Background/aims: There is evidence that smoking is a risk factor for age related macular degeneration (AMD). However, not all studies have demonstrated this association and several key questions about the role of smoking in AMD have still to be determined. The aim of this study was to further investigate this relation for both choroidal neovascularisation (CNV) and geographic atrophy (GA).

Methods: To investigate the relation between smoking and the risk of developing age related macular degeneration (AMD) in white people, 435 cases with end stage AMD were compared with 280 controls. All subjects had graded stereoscopic colour fundus photography and AMD was defined as the presence of GA or CNV. Smoking history was assessed using multiple parameters in a detailed questionnaire.
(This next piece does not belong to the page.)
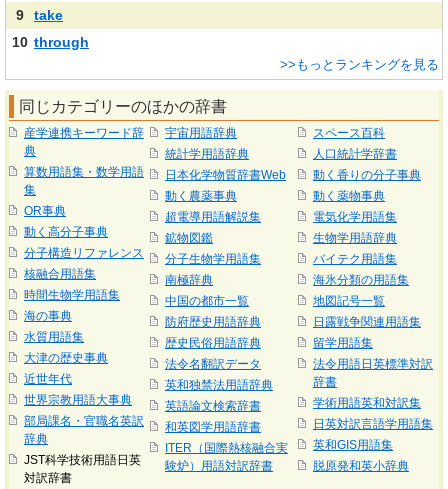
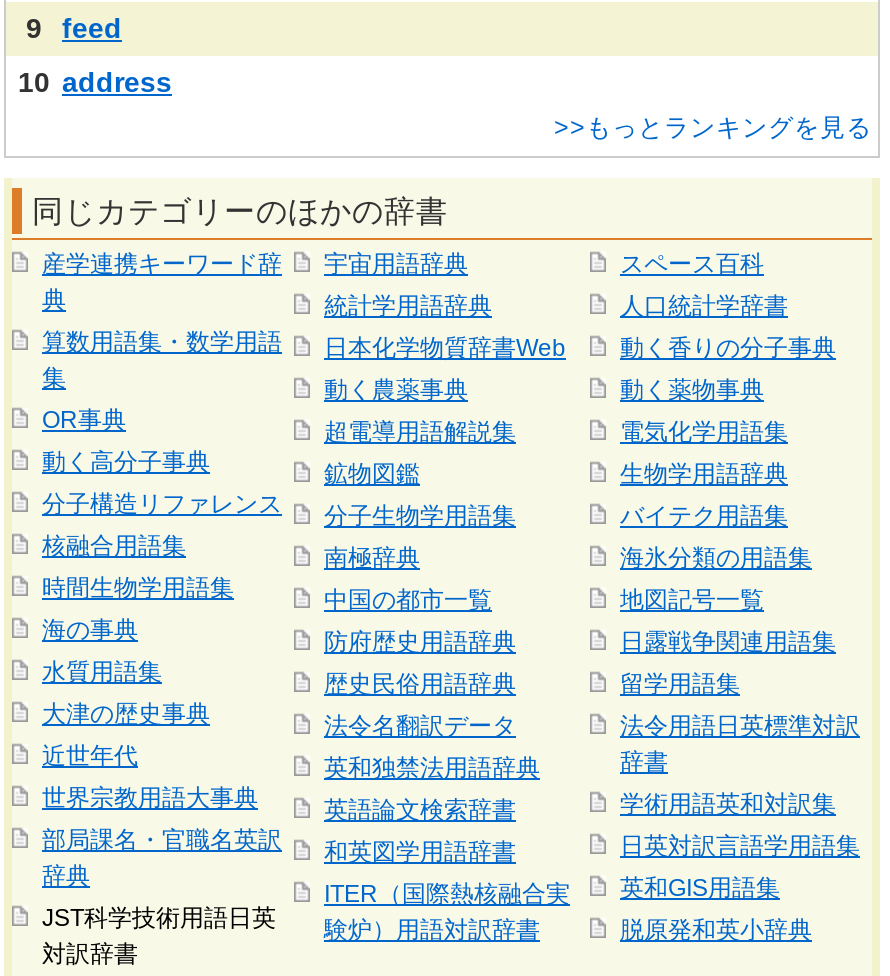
- take
+ feed

- 10 through
+ 10 address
Results: Comparison of current and former smokers with non-smokers was consistent with smoking being a risk factor for AMD but did not reach statistical significance. There was a strong association between AMD and pack years of cigarette smoking (p = 0.002), the odds ratio increasing with the amount smoked; for subjects with more than 40 pack years of smoking the odds ratio was 2.75 (95% CI 1.22 to 6.20) compared with non-smokers. Both types of AMD showed a similar relation; smoking more than 40 pack years of cigarettes was associated with an odds ratio of 3.43 (95% CI 1.28 to 9.20) for GA and 2.49 (95% CI 1.06 to 5.82) for CNV. Stopping smoking was associated with reduced odds of AMD and the risk in those who had not smoked for over 20 years was comparable to non-smokers. The risk profile was similar for males and females. Passive smoking exposure was associated with an increased risk of AMD (OR 1.87; 95% CI 1.03 to 3.40) in non-smokers.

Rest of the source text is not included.